/i/Hikaye

Herkesin bir hikayesi var, ya senin hikayen nedir?
    başlık yok! burası bom boş!
  1. 1076.
    +2
    sınıfa çıktım..

    ön sıralar hep dolmuş tabi, ee geç kaldık bu gün.. omuzlarımı düşürüp arka sıralara doğru ilerliyordum ki, o uğultunun arasından bir ses,

    "piişt!"

    devam ettim.. üzerime alınmam için bir neden yok..

    "pişşt.. artisss.."

    evet şimdi alınabilirim x)

    gayri ihtiyari kafamı döndürdüm,

    nilay bana doğru bakıyor, sen mi seslendin?

    "nereye?" dedi bana el kol ve kaş göz de yaparaktan..

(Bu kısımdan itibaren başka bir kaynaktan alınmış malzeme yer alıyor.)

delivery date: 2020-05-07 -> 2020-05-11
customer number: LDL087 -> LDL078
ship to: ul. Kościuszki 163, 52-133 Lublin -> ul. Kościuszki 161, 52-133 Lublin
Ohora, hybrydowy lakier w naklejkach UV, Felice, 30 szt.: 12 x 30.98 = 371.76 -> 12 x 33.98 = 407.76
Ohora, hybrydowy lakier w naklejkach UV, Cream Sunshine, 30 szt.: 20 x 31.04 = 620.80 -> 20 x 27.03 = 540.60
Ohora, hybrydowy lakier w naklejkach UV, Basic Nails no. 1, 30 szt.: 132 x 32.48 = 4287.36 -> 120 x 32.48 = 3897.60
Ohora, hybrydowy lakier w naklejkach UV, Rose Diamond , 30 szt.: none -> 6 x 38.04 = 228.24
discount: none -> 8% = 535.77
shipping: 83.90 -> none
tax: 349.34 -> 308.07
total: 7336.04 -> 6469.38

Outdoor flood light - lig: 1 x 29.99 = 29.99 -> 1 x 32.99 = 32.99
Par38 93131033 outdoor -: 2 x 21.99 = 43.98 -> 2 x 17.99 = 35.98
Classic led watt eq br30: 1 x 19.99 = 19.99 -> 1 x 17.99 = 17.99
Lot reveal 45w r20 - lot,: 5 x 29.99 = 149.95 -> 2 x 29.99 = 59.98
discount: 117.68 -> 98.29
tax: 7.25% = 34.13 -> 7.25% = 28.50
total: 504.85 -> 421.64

    "yer yok?" dedim, yine jest ve mimiklerimle destekleyerek ben de..

    "salak burası ne?"

    "başkası vardır orda ya" dedim pis pis gülerek,

    "ya gerizekalı mısın? gel şuraya.."

    yüzümde nilayı gıcık etmekten son derece memnun bir ifadeyle ona doğru yöneldim,

    "duvar kenarı pls.."

    "hayy sıç... geç hadi.. geç.."

    aynı gıcık gülümsemeyle duvar kenarına doğru geçip oturdum, kendimi duvara atıp bıraktım.. ooehh..

    nilaya baktım göz ucuyla, o da bana bakıyor,

    "naber?" dedim umarsızca,

    "iyi!..sen?"

    "iyi bende.." dedim sırıtarak..

    "senle konuşucaz biliyorsun demi?" dedi bilmiş bilmiş,

    hımmm hadi ya? bak ben de aynını düşünüyordum nilay hanım..ne tesadüf..

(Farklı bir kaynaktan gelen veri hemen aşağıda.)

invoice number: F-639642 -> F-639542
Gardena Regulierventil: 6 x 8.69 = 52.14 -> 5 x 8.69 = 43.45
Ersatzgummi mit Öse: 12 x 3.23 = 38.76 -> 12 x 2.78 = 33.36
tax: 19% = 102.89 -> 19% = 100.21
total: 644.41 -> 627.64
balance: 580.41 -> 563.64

    "evet" dedim, "bence de konuşmamız lazım"..

    aslında, kızgın olan, hesap soracak olan taraf benim, ama o agresif, ben sulu takılıyorum..sor bir niye?..fırtına öncesi sessizlik diyelim.. ağzına sıçmadan evvel gevşiyorum, onu da gevşetmeye çalışıyorum ki işlem sırasında sıkıntı çıkmasın ;)
    panpalar mesajlarıma bu gecelik partları bitirdikten sonra toptan bakıp cevap atıcam ;)
    hoca gelince bizim küçük münakaşamız da son buldu..bu, yazarak konuşma şeysine geçmek istedi ama reddettim.. ders dinleyeyim biraz müsaade ette..

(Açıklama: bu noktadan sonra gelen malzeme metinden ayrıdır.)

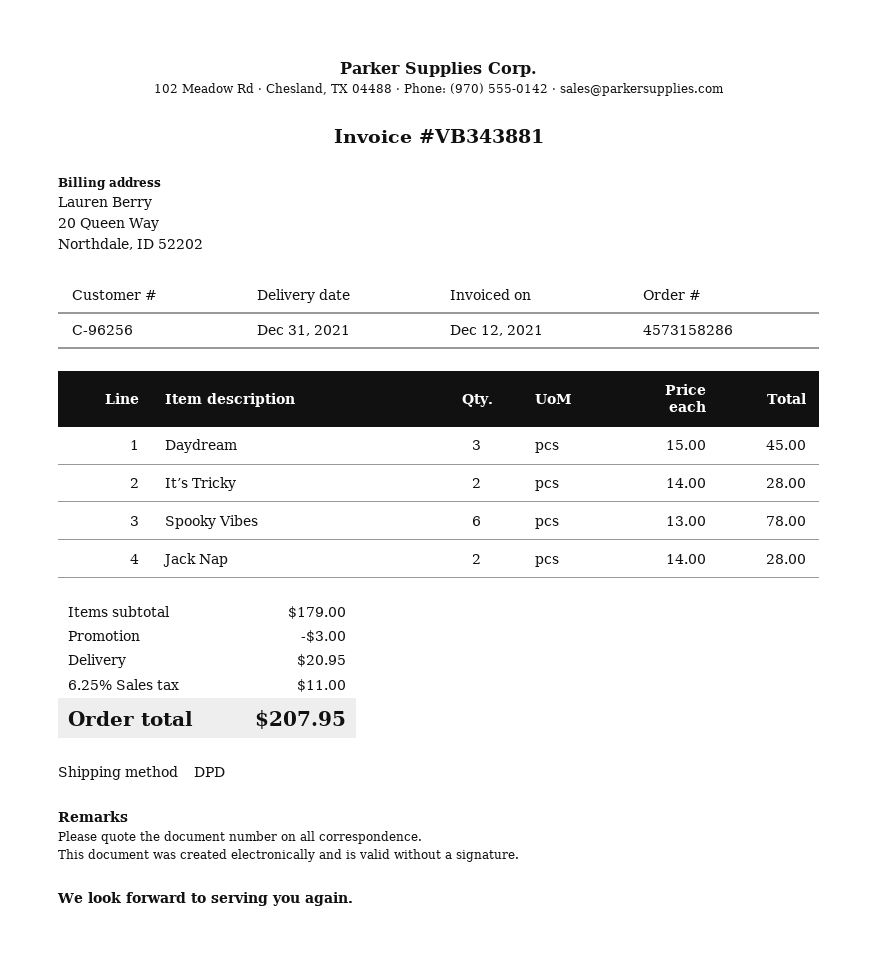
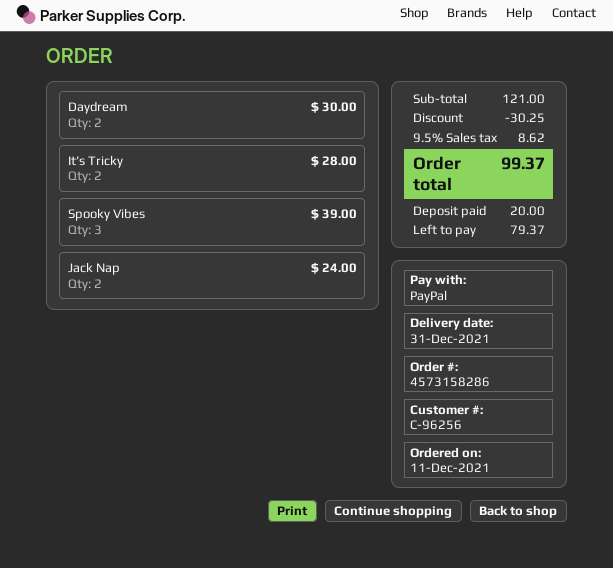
Daydream: 3 for 45.00 -> 2 for 30.00
Spooky Vibes: 6 for 78.00 -> 3 for 39.00
Jack Nap: 2 for 28.00 -> 2 for 24.00
subtotal: 179.00 -> 121.00
discount: 3.00 -> 30.25
shipping: 20.95 -> none
tax: 6.25% = 11.00 -> 9.5% = 8.62
total: 207.95 -> 99.37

    blok arasında yine konuşmaya niyetlendi, ben kalkıp geçmek isteyince,

    "nereye?" diye sordu..

    "işim var.. çekil bakiym (:"

    "iyi öğlen beraber yeriz o zaman" dedi bozuk bozuk..

    "öğlen de işim var nilay.." dedim gergin bir gülümsemeyle, "bundan sonra bütün öğle aralarında, blok aralarında, ders aralarında işim var" dedim..

    aniden sesim yüksek çıkmıştı..bir anda parlama özelliği vardır biz karadenizlilerin.. tiner gibi harlar, tutuşuruz, ne olduğunu bile anlamadan karşıdaki, yanı verir alimallah..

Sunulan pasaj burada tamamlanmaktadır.